:: THE PROBLEM ::
If a line in the records below contains the word "span", copy it out.

:: EXTRACTED DATA ::
------

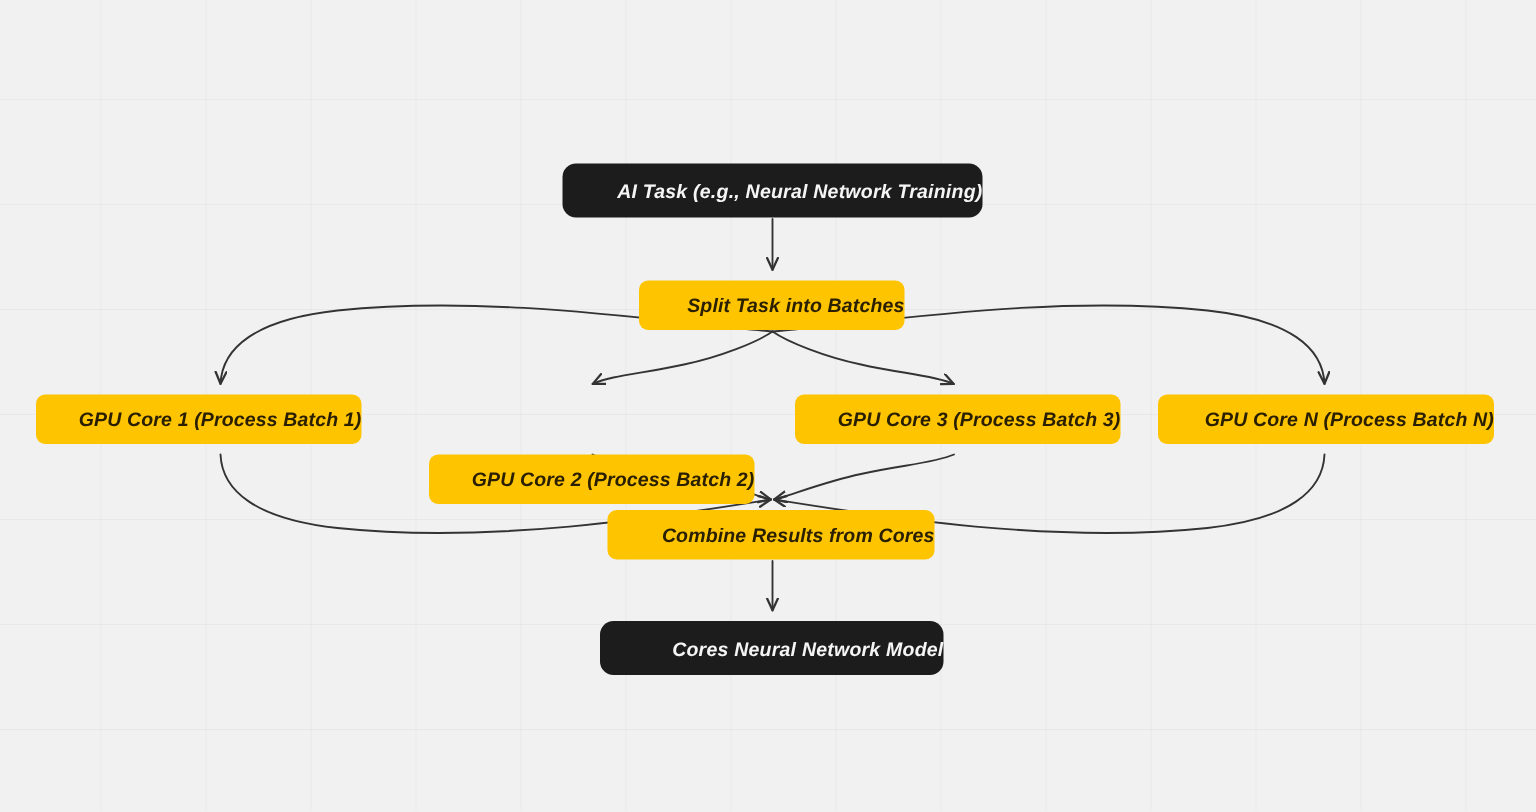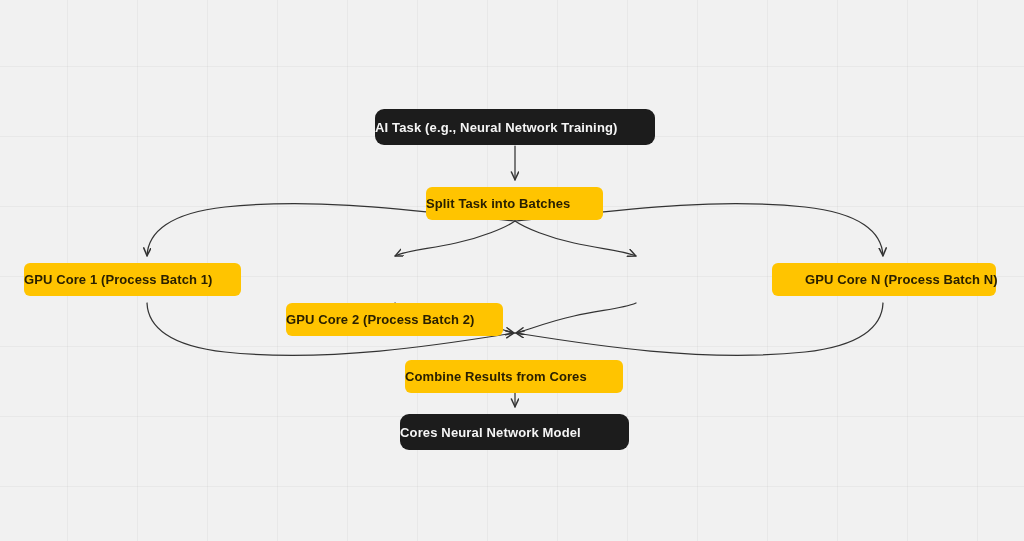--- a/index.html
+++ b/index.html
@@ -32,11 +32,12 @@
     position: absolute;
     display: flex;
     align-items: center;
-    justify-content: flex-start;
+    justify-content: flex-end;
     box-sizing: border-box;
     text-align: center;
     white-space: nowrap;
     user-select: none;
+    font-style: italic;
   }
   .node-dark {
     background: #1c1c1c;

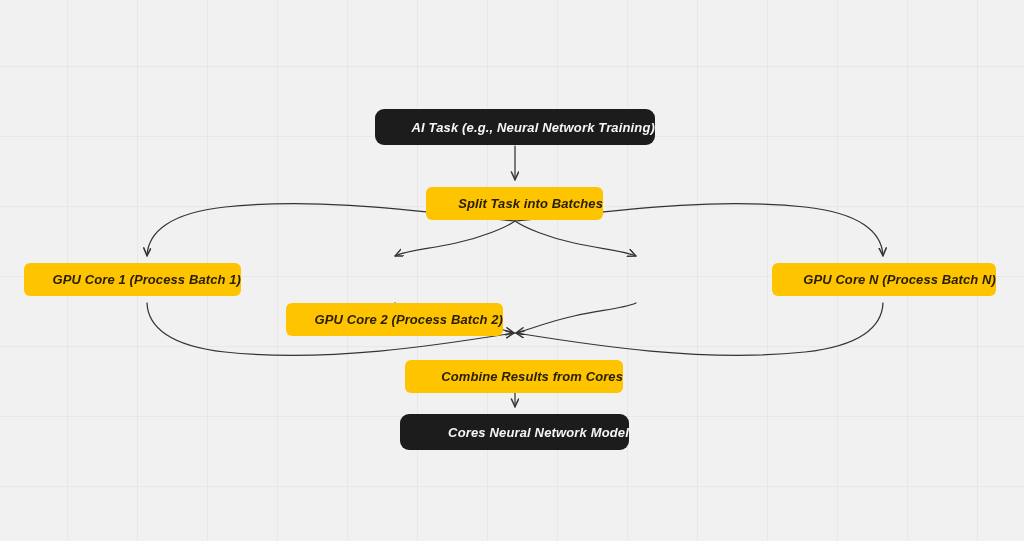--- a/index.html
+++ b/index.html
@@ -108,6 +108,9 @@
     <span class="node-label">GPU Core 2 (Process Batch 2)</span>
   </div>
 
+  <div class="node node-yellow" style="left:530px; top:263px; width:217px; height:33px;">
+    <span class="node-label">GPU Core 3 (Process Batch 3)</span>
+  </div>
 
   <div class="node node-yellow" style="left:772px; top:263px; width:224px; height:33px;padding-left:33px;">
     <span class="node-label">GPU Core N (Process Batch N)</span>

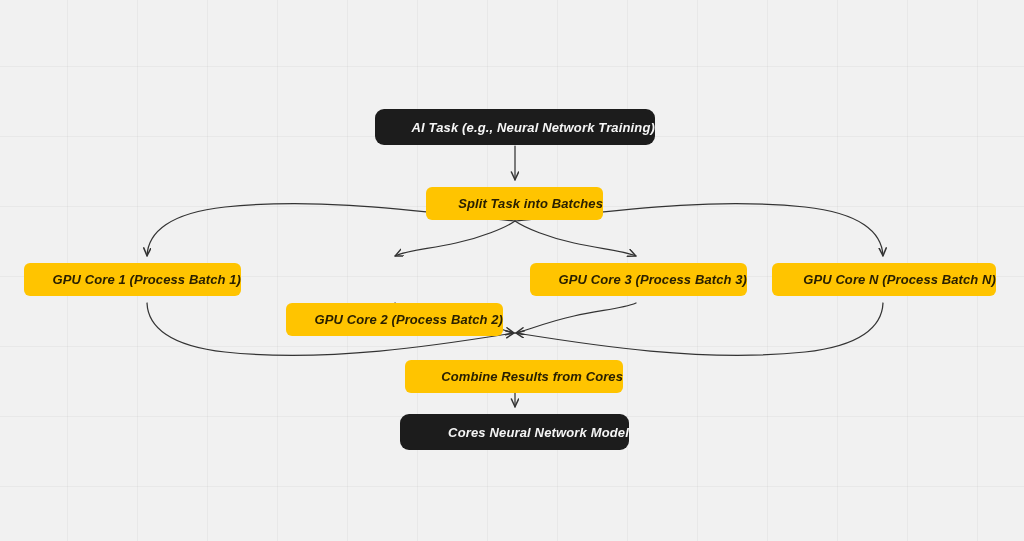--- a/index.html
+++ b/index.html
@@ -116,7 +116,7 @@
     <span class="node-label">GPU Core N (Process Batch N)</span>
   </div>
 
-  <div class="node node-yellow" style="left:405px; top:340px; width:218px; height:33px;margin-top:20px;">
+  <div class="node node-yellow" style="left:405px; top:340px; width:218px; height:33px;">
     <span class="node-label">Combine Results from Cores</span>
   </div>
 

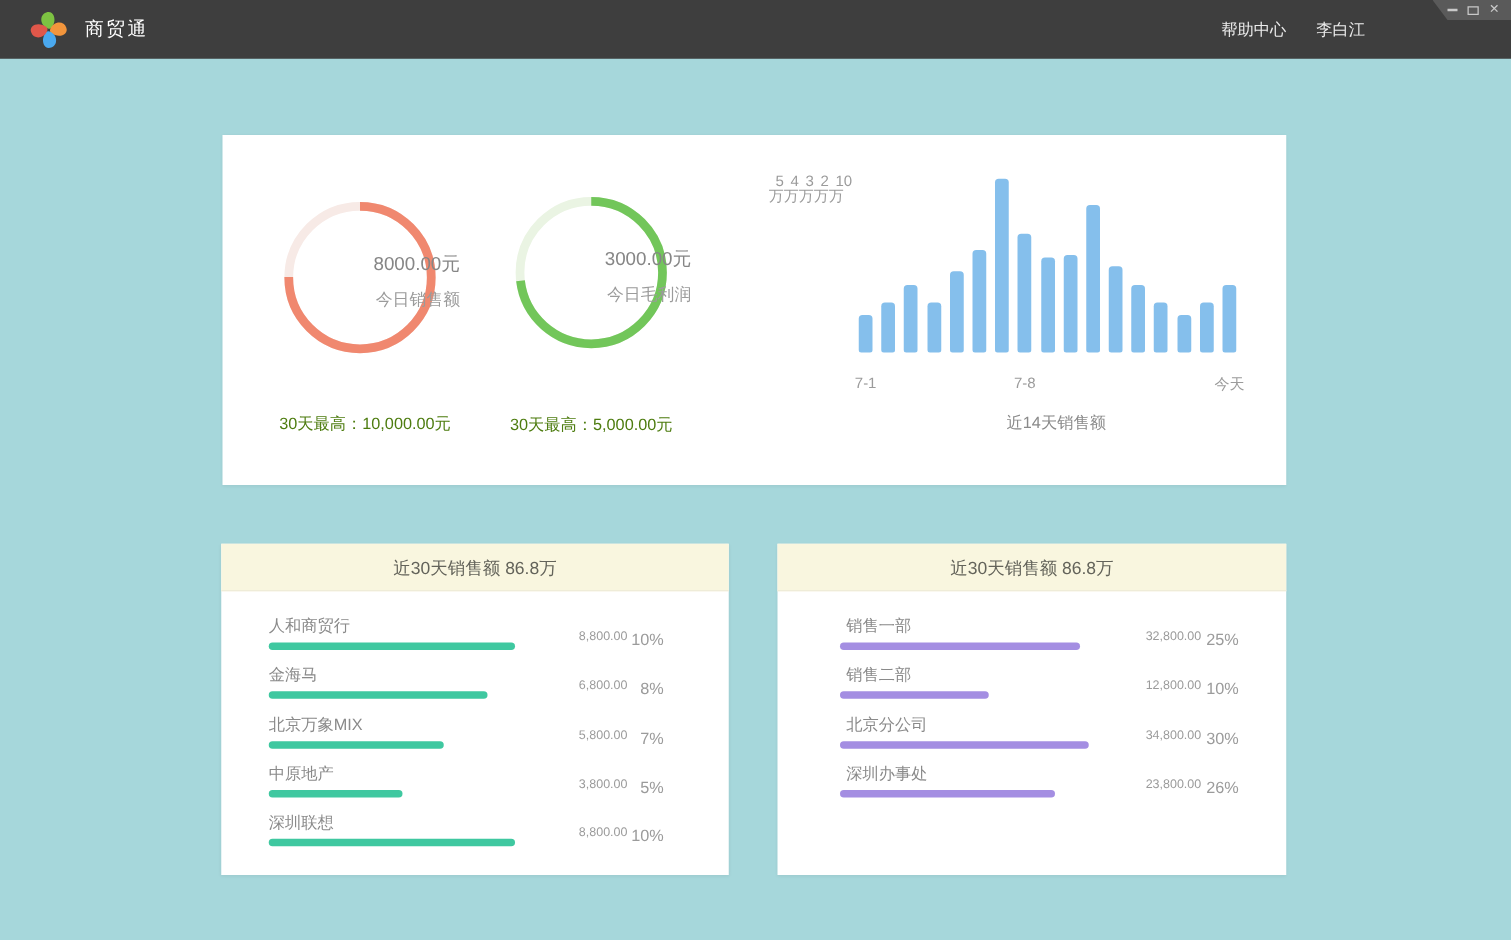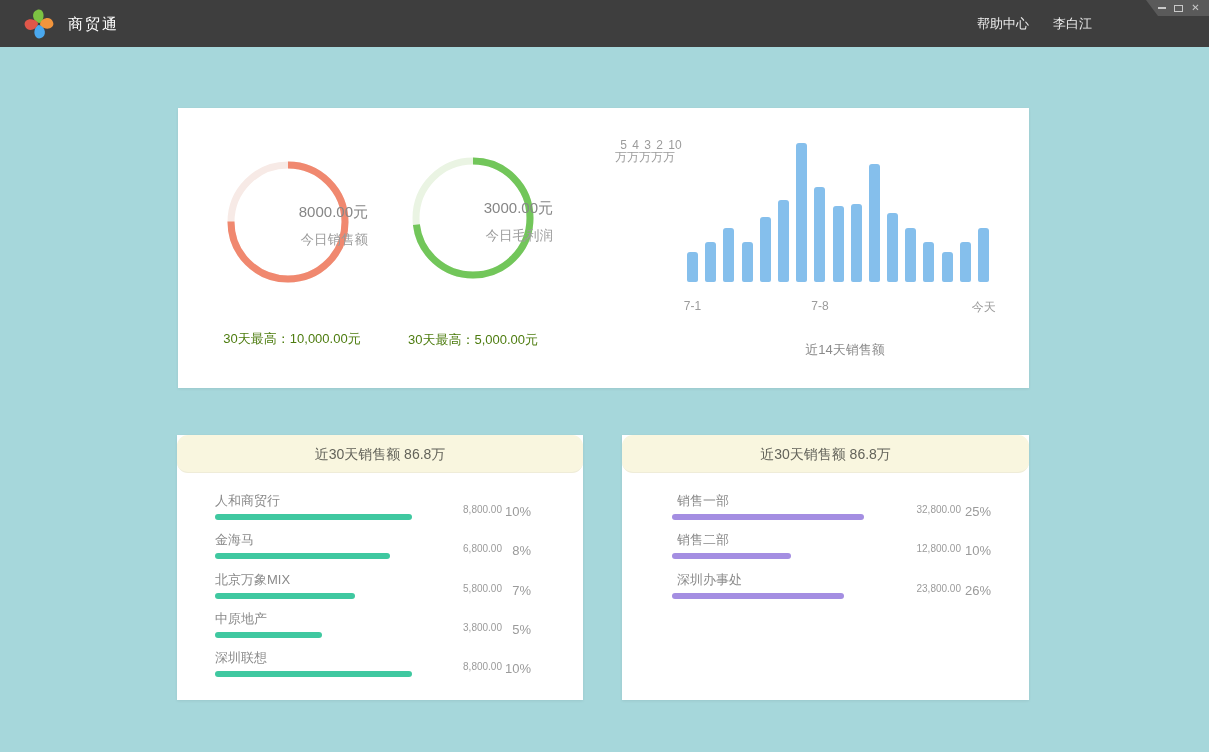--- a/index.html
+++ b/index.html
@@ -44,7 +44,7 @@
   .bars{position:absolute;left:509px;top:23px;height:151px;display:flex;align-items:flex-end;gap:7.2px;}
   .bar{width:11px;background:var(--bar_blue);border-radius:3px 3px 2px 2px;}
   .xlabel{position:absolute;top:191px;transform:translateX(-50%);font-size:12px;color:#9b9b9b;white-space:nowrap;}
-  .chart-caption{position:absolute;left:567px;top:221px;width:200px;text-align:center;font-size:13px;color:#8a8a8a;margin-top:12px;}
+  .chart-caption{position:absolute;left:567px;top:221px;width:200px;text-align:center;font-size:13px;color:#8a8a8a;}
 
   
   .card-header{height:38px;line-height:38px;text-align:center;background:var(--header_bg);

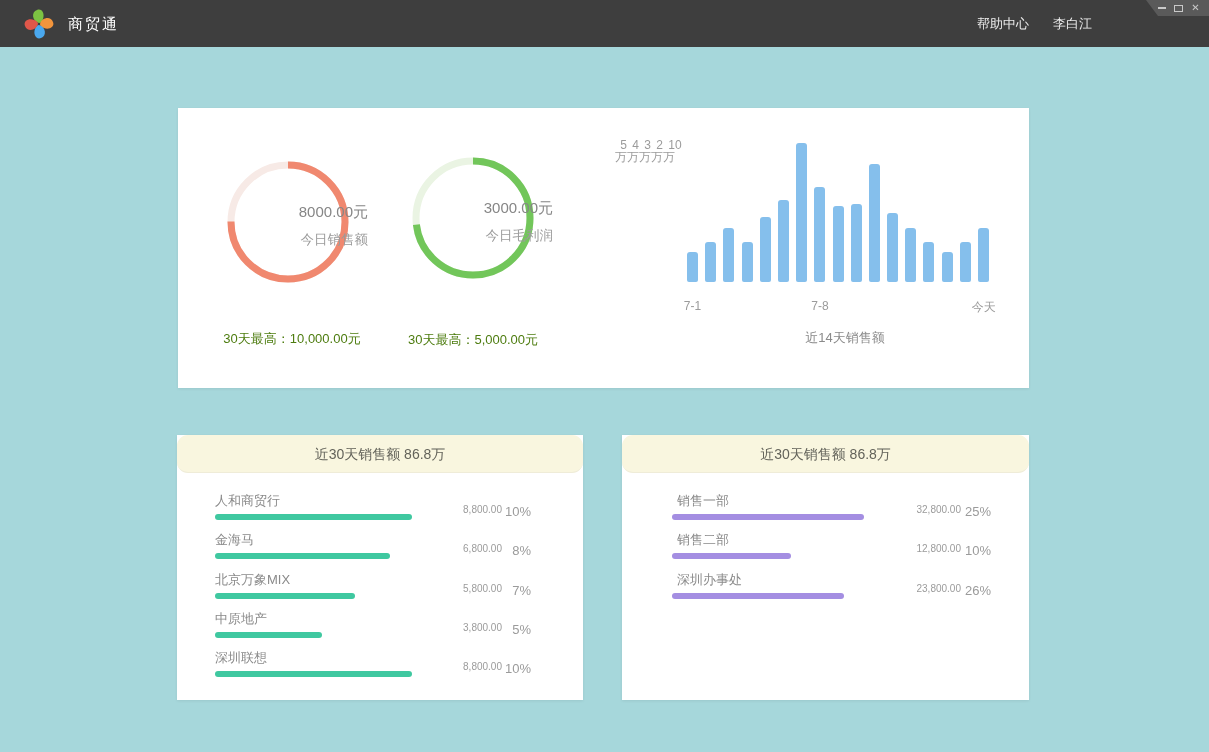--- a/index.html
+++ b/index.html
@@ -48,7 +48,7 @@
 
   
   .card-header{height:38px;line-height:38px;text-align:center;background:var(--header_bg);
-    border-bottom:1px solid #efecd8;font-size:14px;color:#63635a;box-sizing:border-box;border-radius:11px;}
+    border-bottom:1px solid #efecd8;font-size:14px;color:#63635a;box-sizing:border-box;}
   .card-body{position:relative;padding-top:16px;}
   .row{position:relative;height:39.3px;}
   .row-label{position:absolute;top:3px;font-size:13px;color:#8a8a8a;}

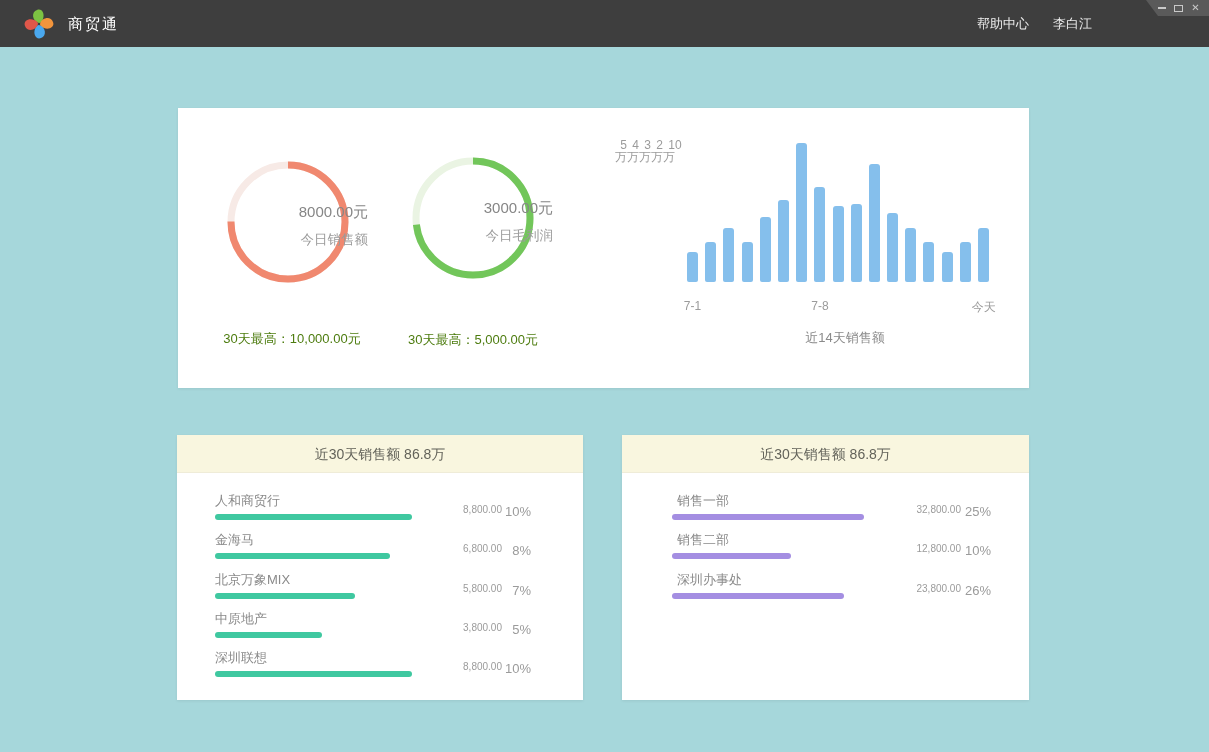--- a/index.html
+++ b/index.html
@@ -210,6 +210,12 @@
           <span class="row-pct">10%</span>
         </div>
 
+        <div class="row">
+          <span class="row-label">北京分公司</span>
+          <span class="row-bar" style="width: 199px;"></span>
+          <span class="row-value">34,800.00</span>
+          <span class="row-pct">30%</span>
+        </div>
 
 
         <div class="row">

------

:: RESPONSE TO THIS TASK ::
     <span class="node-label">GPU Core 2 (Process Batch 2)</span>
+    <span class="node-label">GPU Core 3 (Process Batch 3)</span>
     <span class="node-label">GPU Core N (Process Batch N)</span>
     <span class="node-label">GPU Core N (Process Batch N)</span>
     <span class="node-label">Combine Results from Cores</span>
           <span class="row-pct">10%</span>
+          <span class="row-label">北京分公司</span>
+          <span class="row-bar" style="width: 199px;"></span>
+          <span class="row-value">34,800.00</span>
+          <span class="row-pct">30%</span>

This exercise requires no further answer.